(Records provided begins)

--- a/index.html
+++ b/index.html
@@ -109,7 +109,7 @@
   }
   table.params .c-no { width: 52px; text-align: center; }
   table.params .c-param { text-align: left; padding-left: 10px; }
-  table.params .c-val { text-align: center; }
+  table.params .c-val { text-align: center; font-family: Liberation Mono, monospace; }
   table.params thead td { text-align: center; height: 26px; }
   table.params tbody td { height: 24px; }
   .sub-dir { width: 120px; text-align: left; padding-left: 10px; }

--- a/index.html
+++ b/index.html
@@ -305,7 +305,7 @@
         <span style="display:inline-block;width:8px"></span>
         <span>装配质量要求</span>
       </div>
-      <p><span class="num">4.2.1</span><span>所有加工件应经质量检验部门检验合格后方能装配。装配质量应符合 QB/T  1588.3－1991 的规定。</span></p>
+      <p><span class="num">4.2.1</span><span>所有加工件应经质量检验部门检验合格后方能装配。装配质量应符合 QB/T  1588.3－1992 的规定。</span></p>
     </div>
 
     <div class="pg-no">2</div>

(Records provided ends)
(Records provided begins)

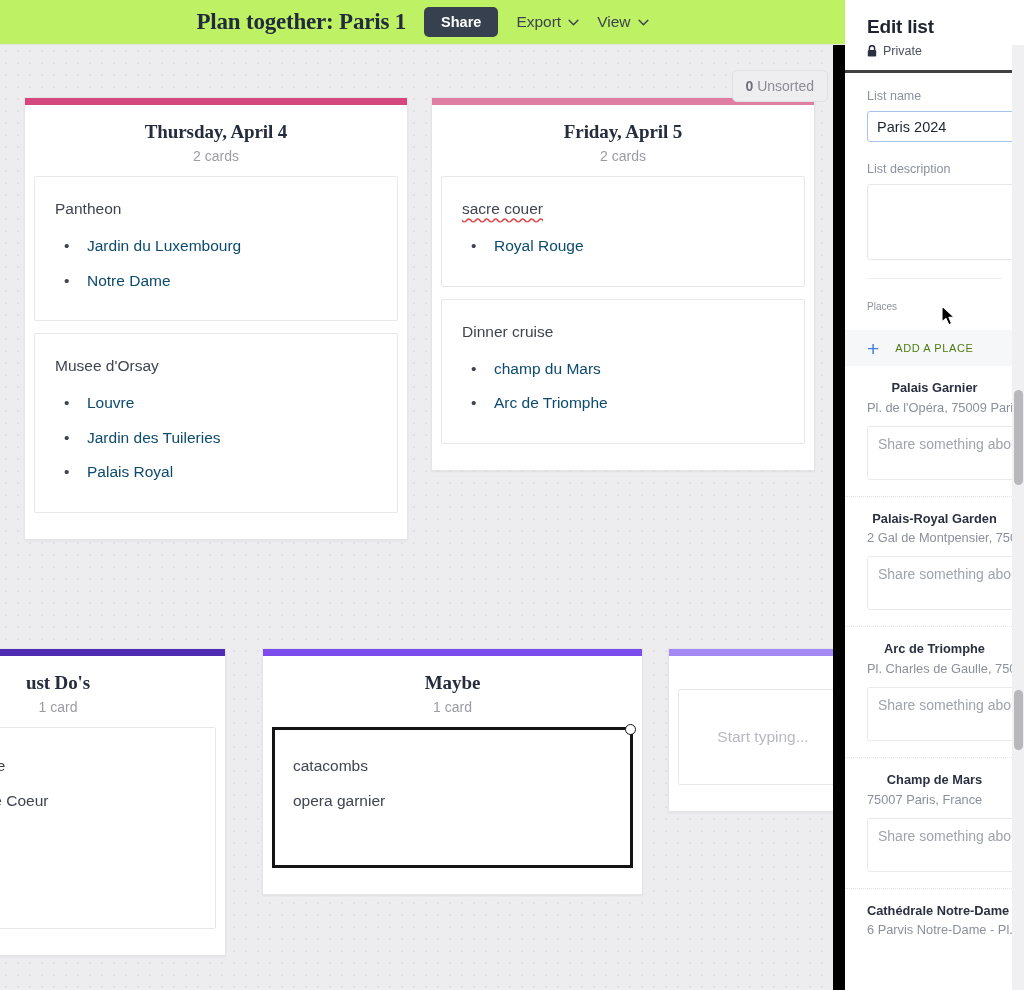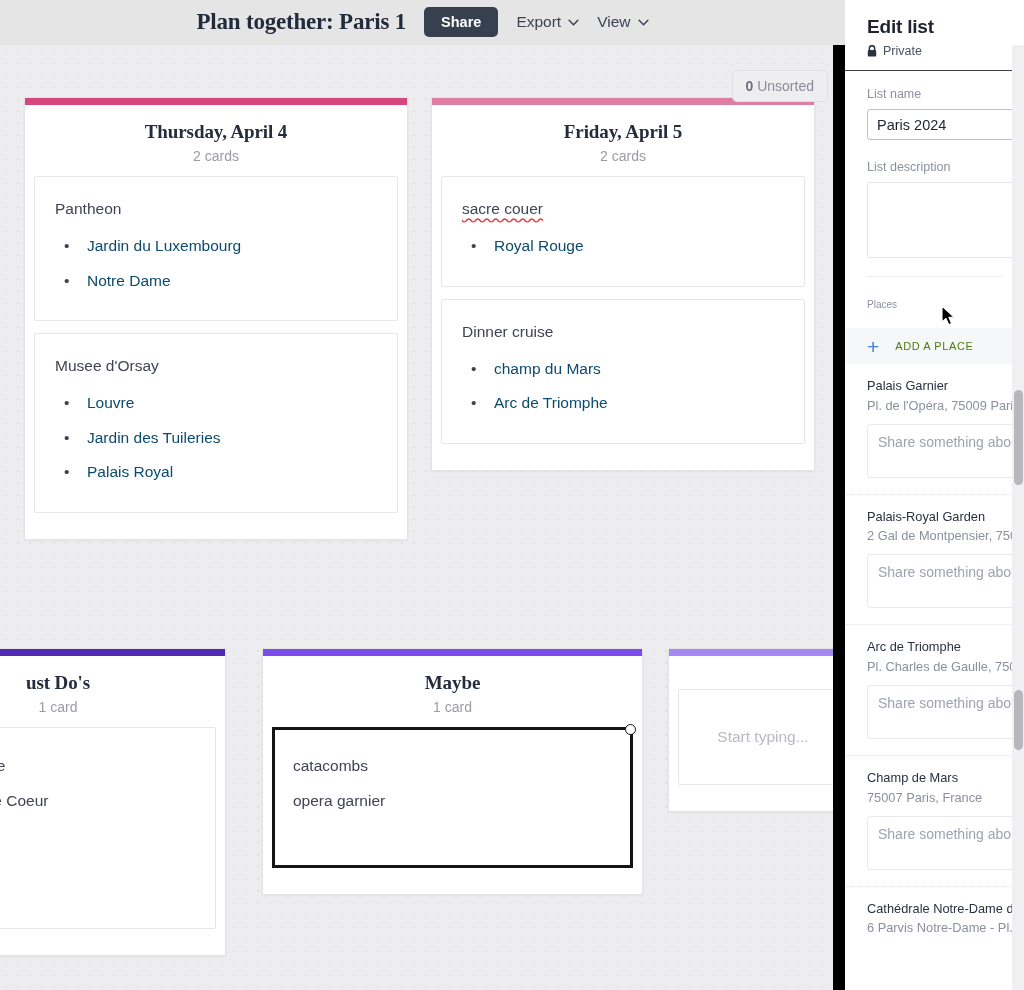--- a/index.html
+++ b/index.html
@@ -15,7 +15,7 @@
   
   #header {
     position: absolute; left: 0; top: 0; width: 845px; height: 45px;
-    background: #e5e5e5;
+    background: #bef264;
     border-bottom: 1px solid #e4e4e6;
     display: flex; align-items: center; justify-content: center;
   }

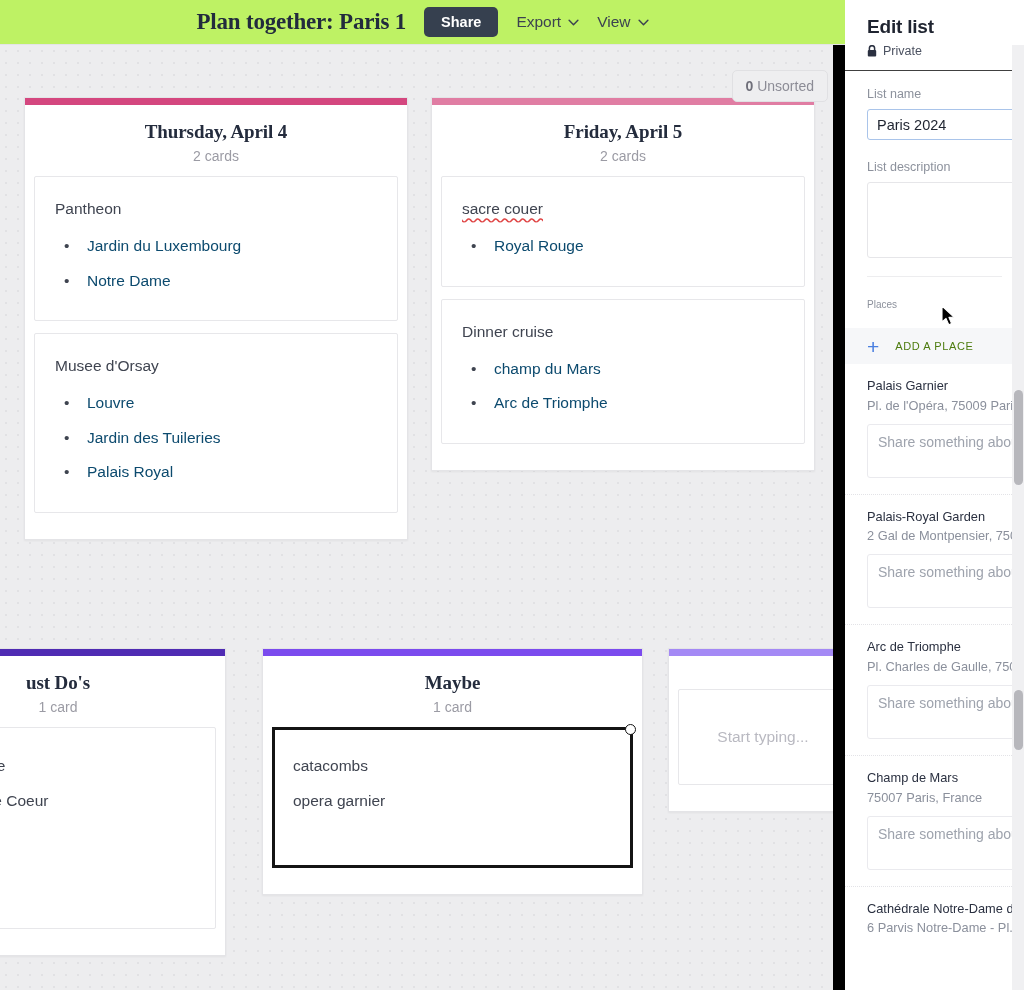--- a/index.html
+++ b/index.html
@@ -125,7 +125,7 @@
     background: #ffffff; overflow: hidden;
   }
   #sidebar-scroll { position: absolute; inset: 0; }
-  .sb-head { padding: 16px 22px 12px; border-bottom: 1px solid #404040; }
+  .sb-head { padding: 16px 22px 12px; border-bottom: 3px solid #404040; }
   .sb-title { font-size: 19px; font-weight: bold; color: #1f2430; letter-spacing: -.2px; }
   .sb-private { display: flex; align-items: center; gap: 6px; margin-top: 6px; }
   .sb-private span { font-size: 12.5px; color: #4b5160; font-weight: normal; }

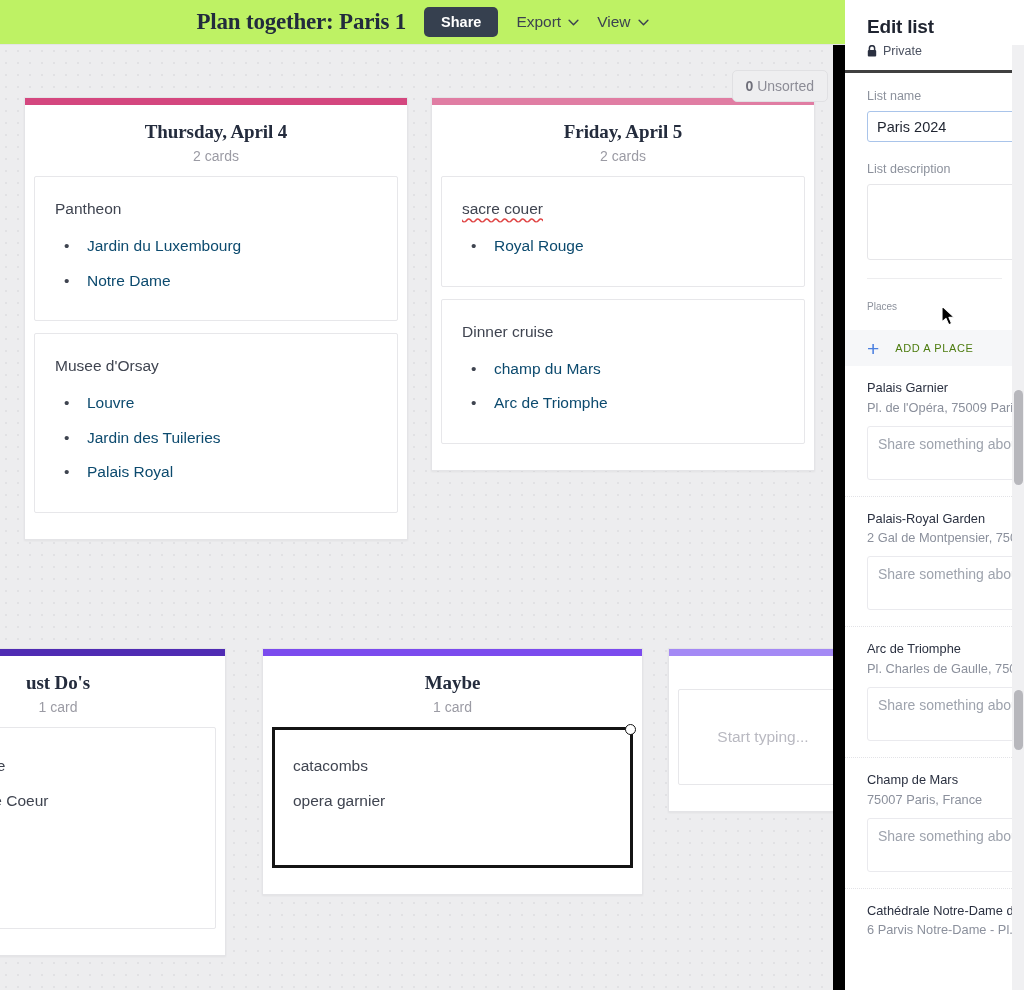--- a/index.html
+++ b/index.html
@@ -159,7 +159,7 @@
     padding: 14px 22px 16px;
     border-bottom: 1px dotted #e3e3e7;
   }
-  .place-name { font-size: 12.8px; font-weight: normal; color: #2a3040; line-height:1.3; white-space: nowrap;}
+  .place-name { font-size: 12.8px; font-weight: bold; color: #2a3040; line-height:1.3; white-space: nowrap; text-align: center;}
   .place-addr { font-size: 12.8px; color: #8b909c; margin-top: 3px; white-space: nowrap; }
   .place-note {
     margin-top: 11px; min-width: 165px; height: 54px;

(Records provided ends)
(Records provided begins)

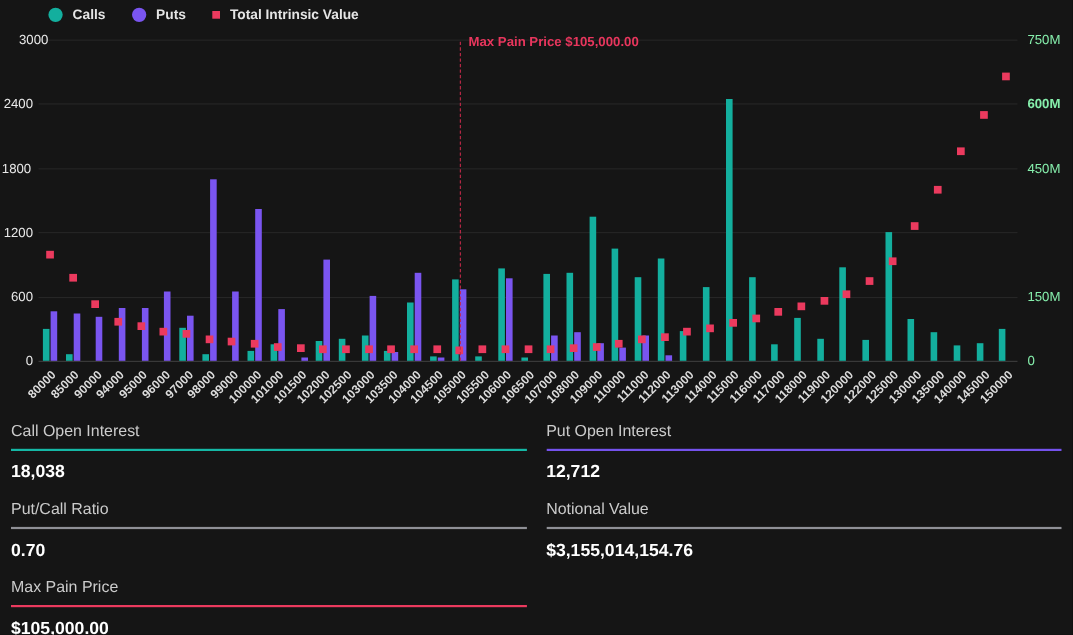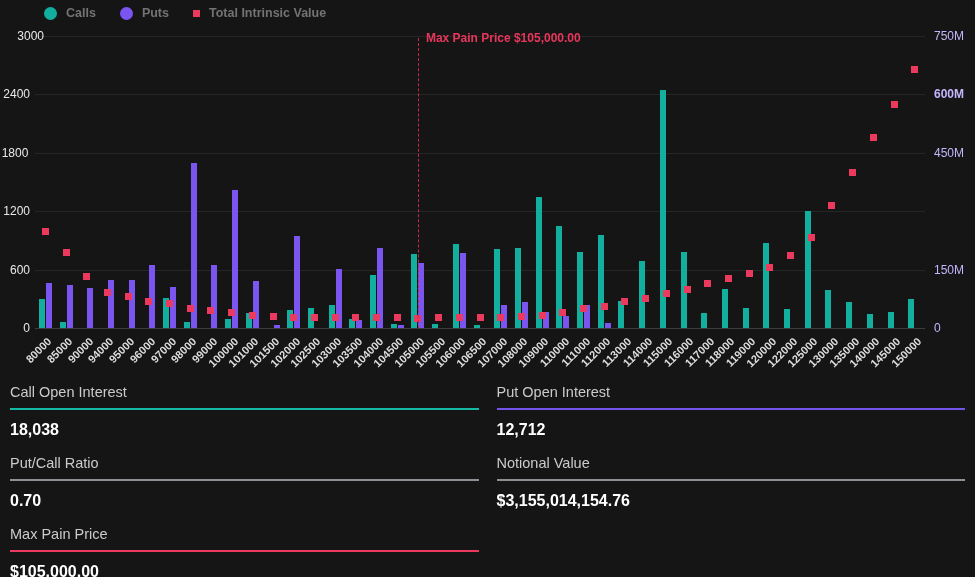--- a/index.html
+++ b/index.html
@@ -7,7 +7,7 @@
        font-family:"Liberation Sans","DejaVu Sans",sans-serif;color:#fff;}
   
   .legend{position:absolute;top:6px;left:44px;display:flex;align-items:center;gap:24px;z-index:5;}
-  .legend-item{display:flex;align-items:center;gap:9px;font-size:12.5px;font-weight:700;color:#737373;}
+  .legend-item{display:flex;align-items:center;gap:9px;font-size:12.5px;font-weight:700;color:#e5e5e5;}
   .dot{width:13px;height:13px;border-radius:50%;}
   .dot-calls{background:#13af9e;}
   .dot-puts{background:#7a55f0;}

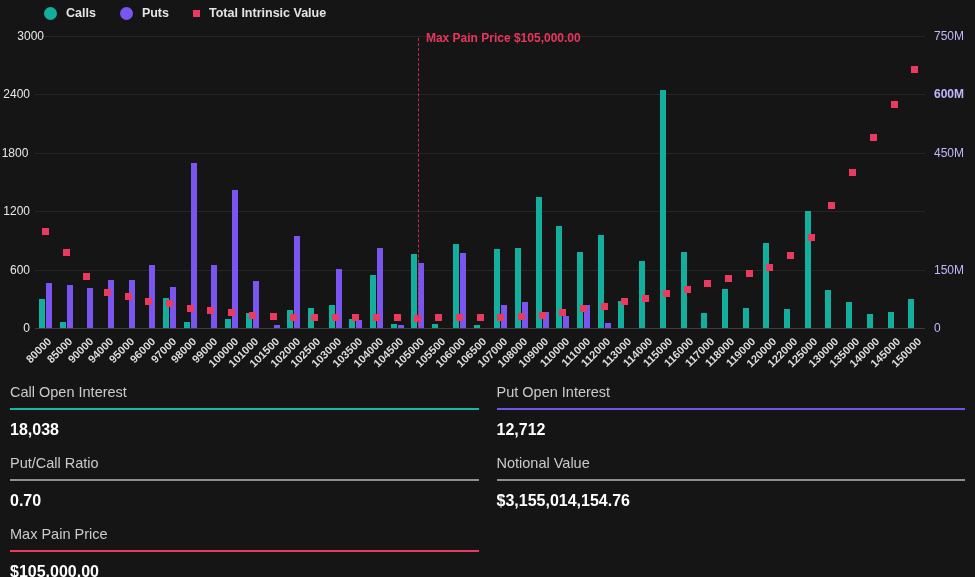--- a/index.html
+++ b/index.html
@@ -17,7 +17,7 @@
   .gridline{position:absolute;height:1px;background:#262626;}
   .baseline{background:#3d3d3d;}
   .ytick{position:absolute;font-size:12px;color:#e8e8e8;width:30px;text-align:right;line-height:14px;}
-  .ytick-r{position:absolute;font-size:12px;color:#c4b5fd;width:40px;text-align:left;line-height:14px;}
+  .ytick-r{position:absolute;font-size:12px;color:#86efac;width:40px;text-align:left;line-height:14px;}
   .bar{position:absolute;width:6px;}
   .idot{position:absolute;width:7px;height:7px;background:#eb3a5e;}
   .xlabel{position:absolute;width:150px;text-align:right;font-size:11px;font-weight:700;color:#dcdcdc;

(Records provided ends)

With the line that has "12.8px; font-weight: bold;" as the first and the line that has "margin-top: 11px; min-width: 165px;" as the last, repeat exactly that run of lines above and no more.

◆ Result for this exercise:
+  .place-name { font-size: 12.8px; font-weight: bold; color: #2a3040; line-height:1.3; white-space: nowrap; text-align: center;}
   .place-addr { font-size: 12.8px; color: #8b909c; margin-top: 3px; white-space: nowrap; }
   .place-note {
     margin-top: 11px; min-width: 165px; height: 54px;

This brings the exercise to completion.